Let at x = a , f'( a ) = 0 , and f’ ( a – h ).f’ ( a + h ) < 0 then x = a is either point of local maximum and minimum of the function and f ( a ) is either local maximum or minimum of function.

**Global Maximum and Minimum of function.**

*The method used to find Global maximum and minimum of a function is method of derivative. *

If f ( x ) is continuous and differentiable function for x $\in$ [ a , b ]

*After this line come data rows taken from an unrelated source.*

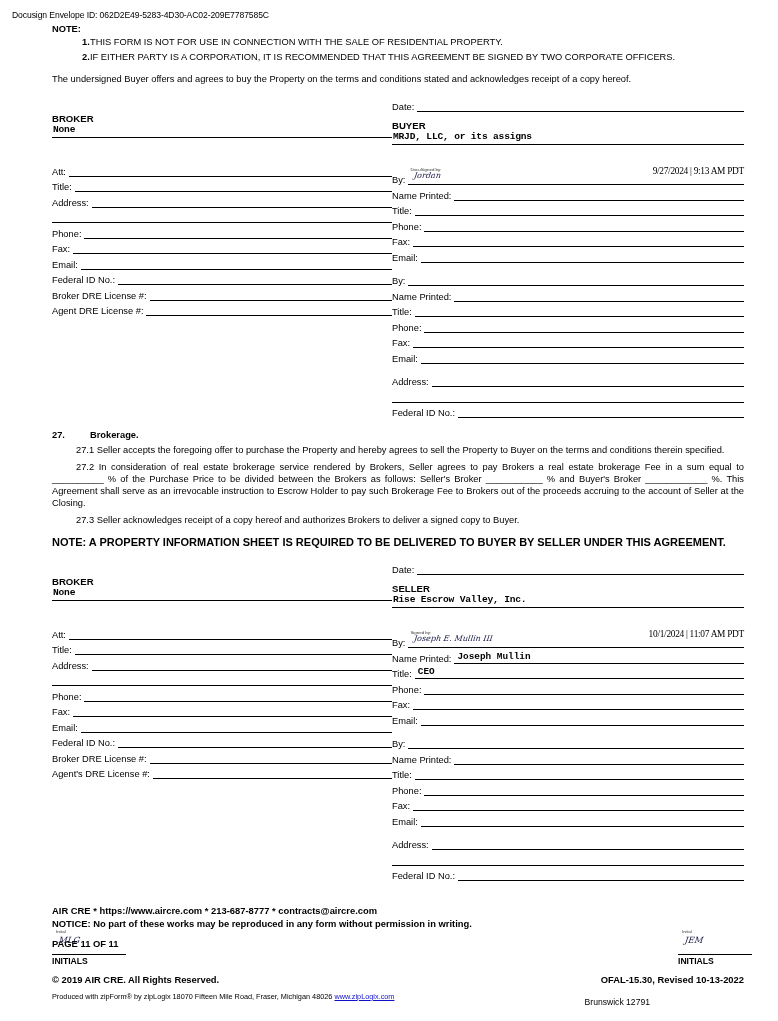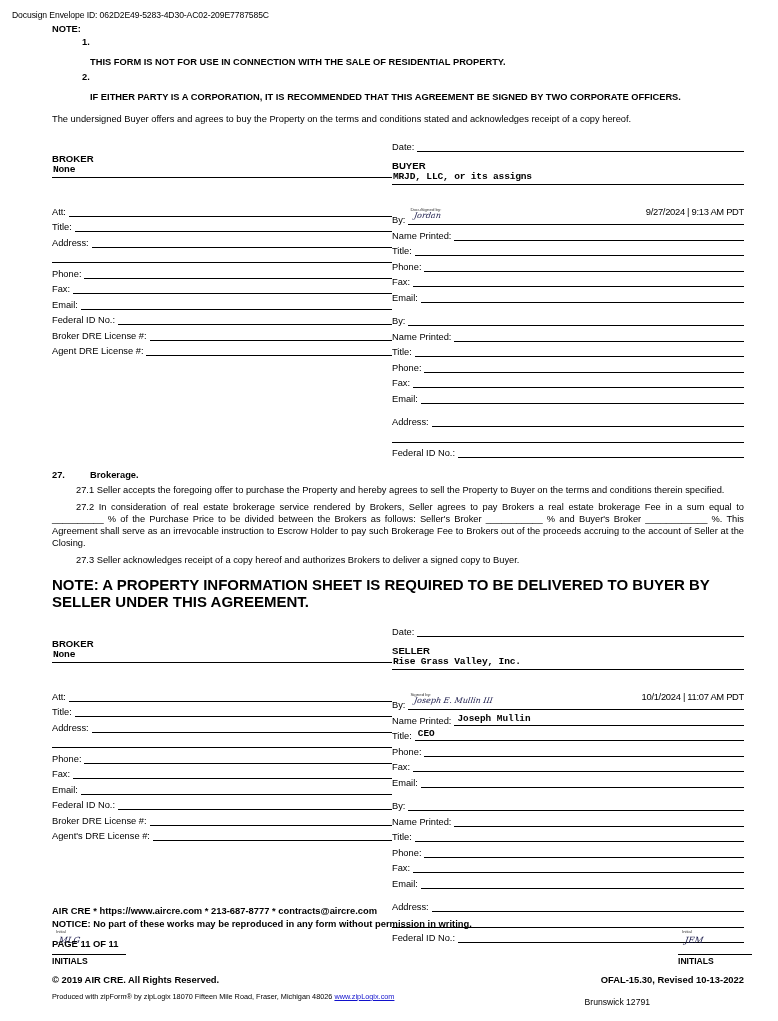--- a/index.html
+++ b/index.html
@@ -47,11 +47,10 @@
     box-sizing: border-box;
   }
   .numbered .txt {
-    font-weight: bold;
+    font-weight: normal;
     flex: 1;
     text-align: justify;
     line-height: 1.28;
-    margin-top: 20px;
   }
   .para {
     margin-top: 9px;

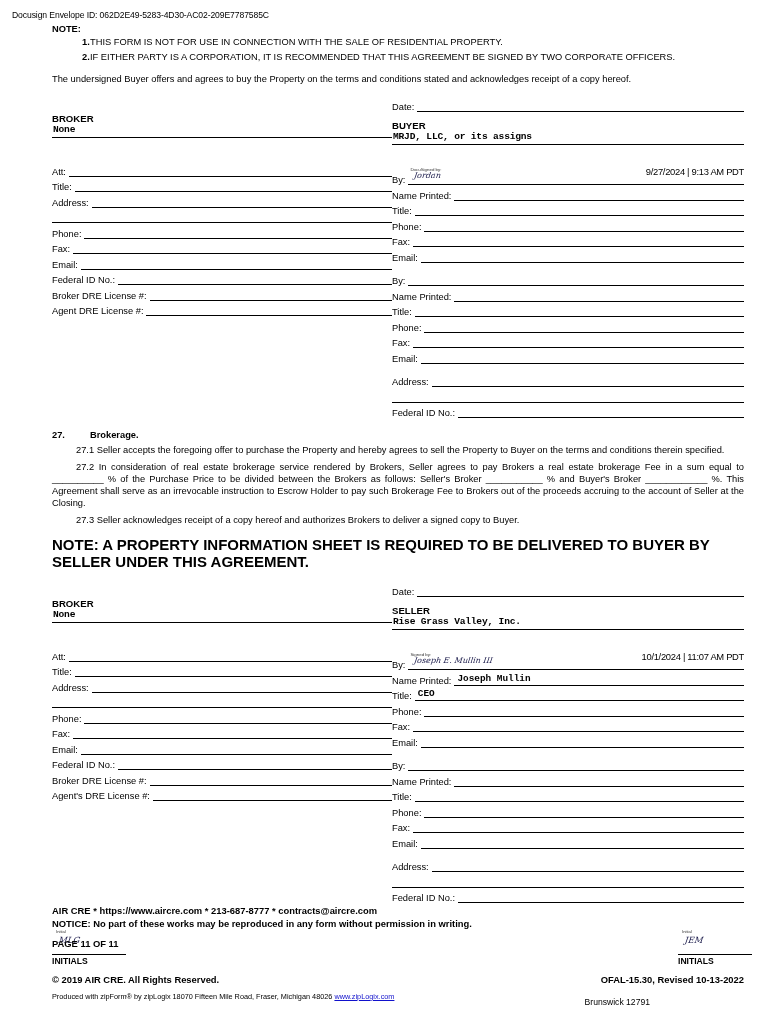--- a/index.html
+++ b/index.html
@@ -124,7 +124,7 @@
     position: absolute;
     right: 0;
     top: -2px;
-    font-family: Liberation Sans, sans-serif;
+    font-family: Liberation Serif, serif;
     font-size: 9.4px;
     letter-spacing: -0.3px;
     white-space: nowrap;

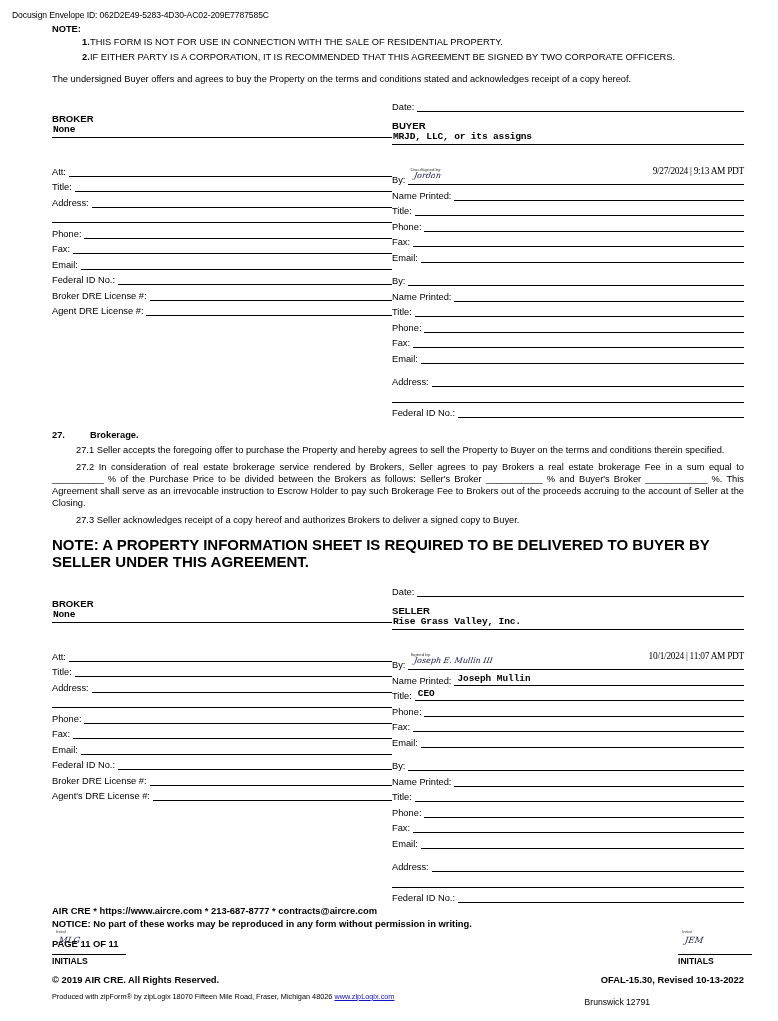--- a/index.html
+++ b/index.html
@@ -156,7 +156,7 @@
   .note-strong {
     margin-top: 10px;
     font-weight: bold;
-    font-size: 15px;
+    font-size: 11px;
   }
 
   

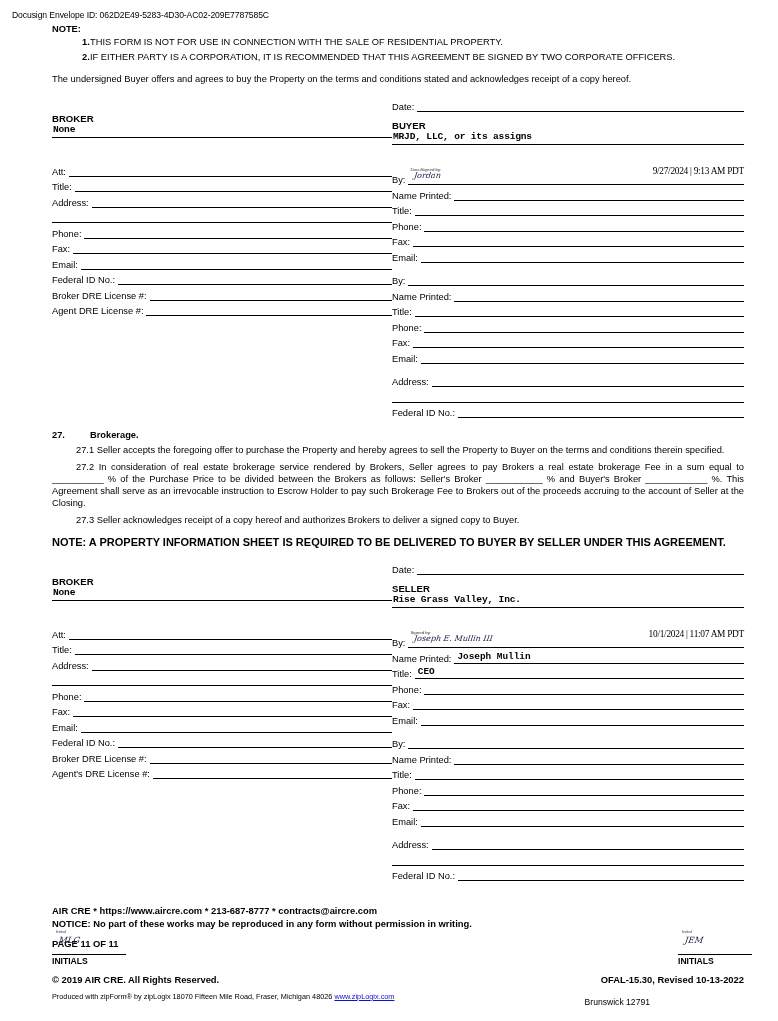--- a/index.html
+++ b/index.html
@@ -462,7 +462,7 @@
         </div>
         <div class="spacer s8"></div>
         <div class="hdr">SELLER</div>
-        <div class="hdr-line">Rise Grass Valley, Inc.</div>
+        <div class="hdr-line">Rise Escrow Valley, Inc.</div>
         <div class="spacer"></div>
         <div class="spacer s8"></div>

**Step 1 : ** Find first derivative of function and hence find the points where f ‘ ( x ) = 0 . Let f ‘ ( x ) = 0 for x = $ x_1\,,\,x_2\,,\,x_3\,…… $

**Step 2 :** Find the value of function at all the points where f ‘ ( x ) is zero . Find f ( $x_1$ ) , f ( $x_2$ ) , …….. , also find value of function at extremity of domain at x = a and at x = b , f ( a ) and f ( b ).

Define a set S = { f ( a ) , f ( $x_1$ ) , f ( $x_2$ ) , ……. , f ( b ) } . Maximum from set S is Global maximum and minimum from set S is Global minimum.

Where as if *Domain of function f is ( a , b ) i.e open interval*

** Step 1 :** Find first derivative of function and hence find the points where f ‘ ( x ) = 0 . Let f ‘ ( x ) = 0 for x = $ x_1\,,\,x_2\,,\,x_3\,…… $

** Step 2 : ** Find the value of function at all the points where f ‘ ( x ) is zero . Find f ( $x_1$ ) , f ( $x_2$ ) , …….. , also find limiting value of function at extremity of domain at x = a and at x = b . Let $l_1\,=\,\lim_{x\to a^{+}}f ( \,x\, ) \,\,\, , \,\, l_2\,=\,\lim_{x\to b^{-}}f(\,x\,)$ .

Define a set S = { f ( $x_1$ ) , f ( $x_2$ ) , ……. } . Let M = Maximum from set S and m = minimum from set S.

If maximum{$\,l_1\,,\,l_2\,$} > M then Global maximum of function does not exist else M is Global maximum value of function

If minimum{$\,l_1\,,\,l_2\,$} < m then Global minimum of function does not exist else m is Global minimum value of function .